"Arisitide Maillol - La Quête de l'Harmonie" et autres Expos, à "La Piscine", à Roubaix, jusqu'au 28 Mai
"Je ne veux pas que l'on m'embête, je veux être heureux" (Aristide Maillol/1907).
Fruit de plusieurs années de recherches menées, grâce au soutien de la "Fondation Dina Vierny", cette exposition - présentée à Roubaix, au "Musée d'Art et d'Industrie André Diligent/La Piscine", jusqu'au dimanche 28 mai - propose une lecture renouvelée du graveur, peintre et sculpteur français Aristide Maillol (1861-1944), originaire de Banyuls-sur-Mer, celle d’un travailleur probe et acharné, qui fait, défait, refait et bâtit un grand œuvre à partir d’un corpus réduit de formes. L’exposition dévoile ce processus créateur, parfois interprété à tort comme la répétition continuelle d’un même idéal féminin, alors que les recherches formelles uniques d'Aristide Maillol se déclinent dans un perpétuel renouvellement.
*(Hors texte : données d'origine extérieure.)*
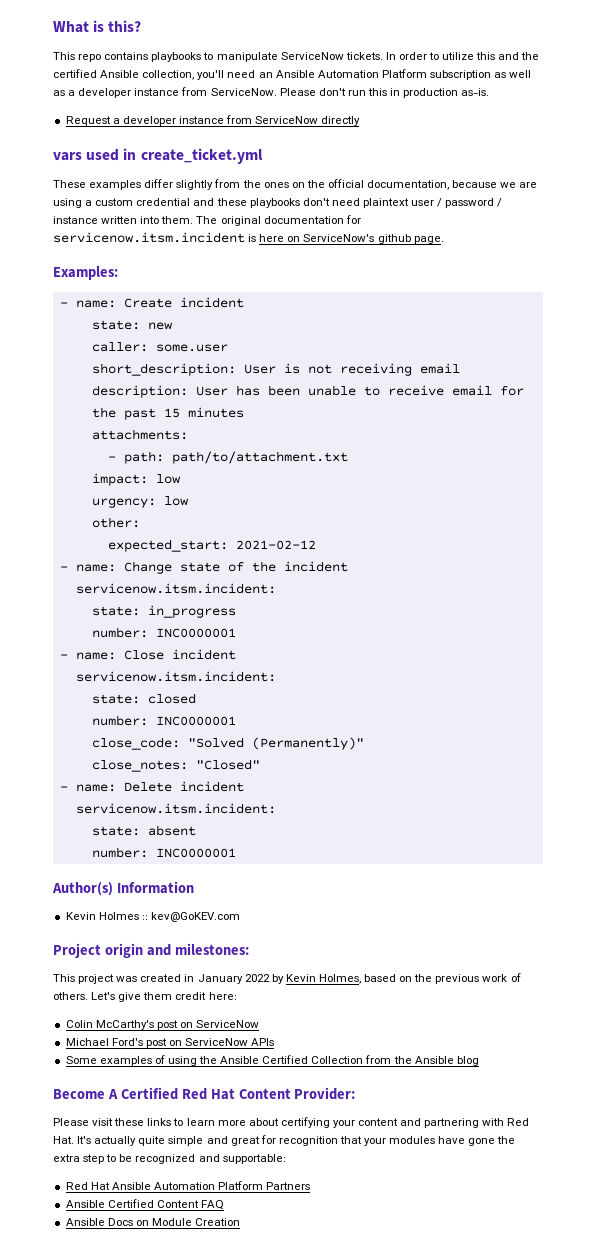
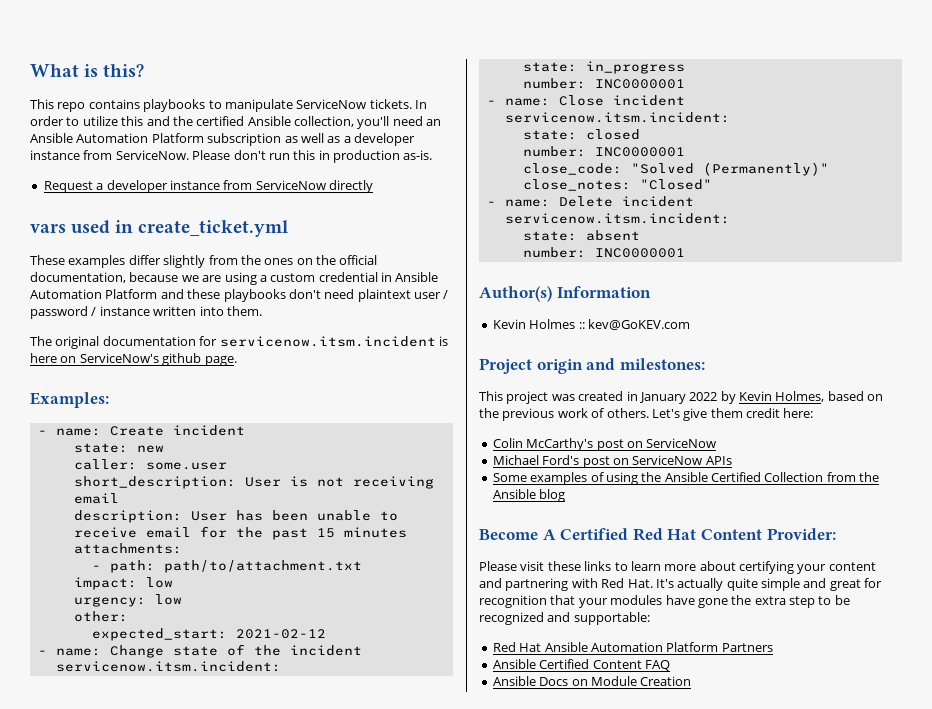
- These examples differ slightly from the ones on the official documentation, because we are using a custom credential and these playbooks don't need plaintext user / password / instance written into them. The original documentation for servicenow.itsm.incident is here on ServiceNow's github page.
+ These examples differ slightly from the ones on the official documentation, because we are using a custom credential in Ansible Automation Platform and these playbooks don't need plaintext user / password / instance written into them.
+ The original documentation for servicenow.itsm.incident is here on ServiceNow's github page.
Très présent à Paris, grâce à ses monumentales sculptures en bronze, implantées dans les "Jardins du Carrousel", par la collectionneuse d'art française, qui fut la muse de l'artiste, depuis l'âge de 15 ans, ayant créé, à Paris, en 1995, le "Musée Maillol", Dina Vierny (Dina Aïbinder/1919-2009) et l'ancien ministre français André Malraux (Georges André Malraux /1901-1976), Aristide Maillol commença sa carrière artistique comme peintre, exposant au "Salon de 1890", à Paris, s'intéressant, très tôt, à la céramique et aux tapisseries, certaines de ses créations étant exposées, avant de se consacrer, vers 1895, à la sculpture.
Parmi ses huiles sur toiles, soulignons la présence de "Profil de jeune fille" (vers 1890/73,5 x 103 cm), ou encore de "Méditerranée", dite, aussi, "La Côte d'Azur" (vers 1895/96,5 x 105,5 cm), sans oublier son "Autoportrait" (vers 1884/ 33,5 x 24,5 cm).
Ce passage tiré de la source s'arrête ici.